AI as Both Threat and Defensive Enabler
While AI amplifies offensive capabilities, it also serves as a vital defensive asset. Booking Holdings leverages AI to improve threat detection, prioritize vulnerabilities, enhance fraud analytics, and boost operational efficiency within security workflows. Bryan stresses that AI is a force multiplier for both attackers and defenders, necessitating an approach that balances optimism with disciplined governance, clear usage policies, and continuous monitoring of AI‑related risks.
When Security Should Engage in Business Decisions
Security is now inevitably woven into major business conversations—M&A diligence, AI adoption, product strategy, resilience planning, regulatory discussions, and geopolitical risk management. Bryan’s decision framework for planting the flag hinges on four criteria: trust, resilience, regulatory exposure, and systemic business impact. If a decision could materially affect customer trust, operational continuity, enterprise risk posture, or the ability to scale securely, security must have a strong voice early in the process. At the same time, he cautions against operating as a perpetual veto; instead, the goal is to set clear standards, accountability models, escalation paths, and guardrails that enable teams to move quickly within an acceptable risk framework.
Balancing Influence and Avoiding Overreach
Maturity in security leadership often lies in knowing where not to over‑rotate. Inserting security too deeply into every operational decision creates friction and dependency, slowing the business. The most effective security organizations act as enablers, providing confident decision‑making rather than roadblocks. By establishing guardrails and empowering business units to own risk within defined limits, CSOs can maintain influence while preserving agility and innovation.
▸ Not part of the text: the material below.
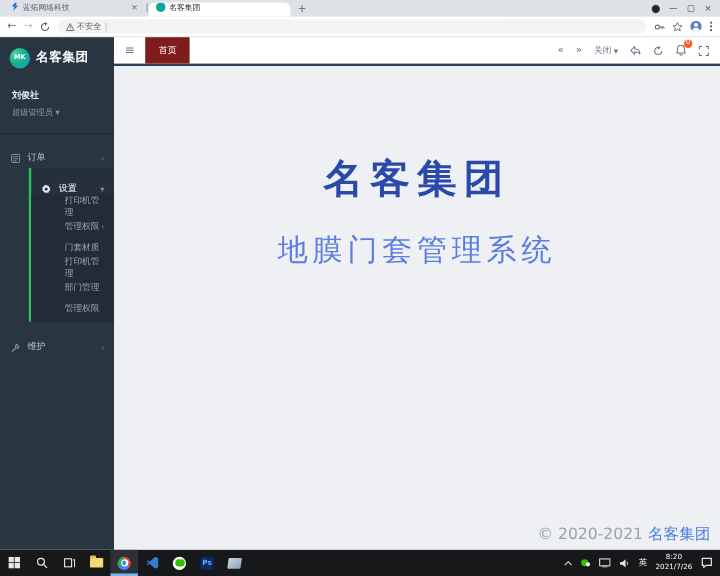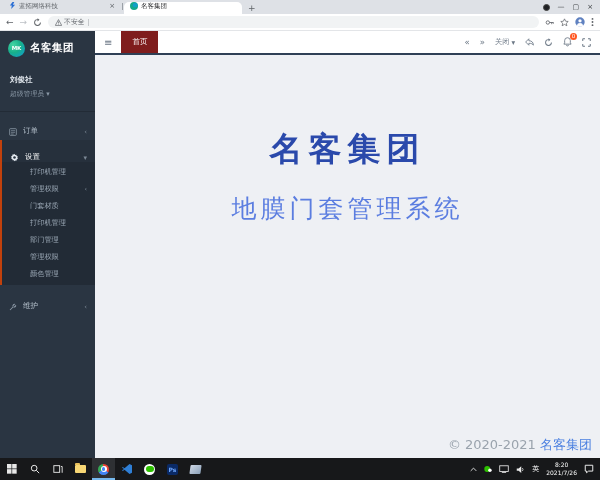"设置" .menu-group.active { border-left: 2px solid #c2410c -> 2px solid #22c55e; margin-left: none -> 24px }
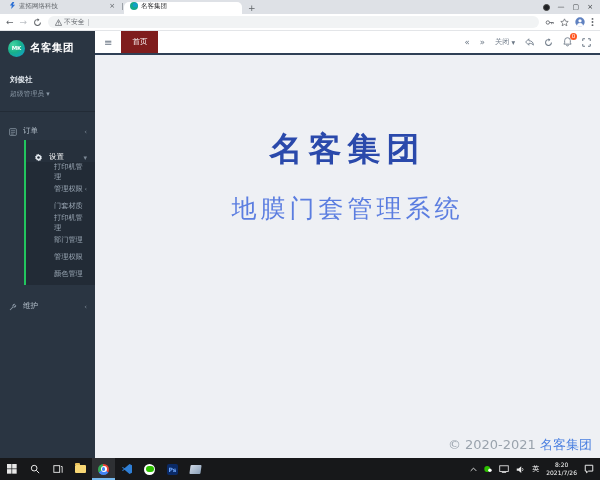"颜色管理" div.submenu-item { html: <div> <span>颜色管理</span> </div> -> none }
Critical Skills for Future Security Leaders
Looking ahead, Bryan identifies judgement as the most undervalued skill in hiring and developing cybersecurity talent. Technical expertise remains important, but the ability to convert technical signals into sound business decisions under pressure and ambiguity separates strong operators from future enterprise leaders. Judgement also manifests in communication: translating complex risk into clear narratives for engineering, legal, finance, operations, and the boardroom. Emerging leaders must cultivate curiosity, adaptability, composure under pressure, and the willingness to operate outside their technical comfort zones to navigate AI, geopolitical instability, regulatory expansion, supply‑chain complexity, and increasingly autonomous systems.
Conclusion
Devon Bryan’s career illustrates the evolution from a purely technical security engineer to a strategic enterprise leader who balances risk with business enablement. His insights underscore that modern CSOs must master ecosystem‑wide risk thinking, harness AI responsibly, exercise judicious influence, and nurture the next generation of leaders who combine technical depth with strong business judgement. In an era where trust, resilience, and speed are paramount, such a blend is essential for safeguarding the interconnected worlds of travel, finance, and technology.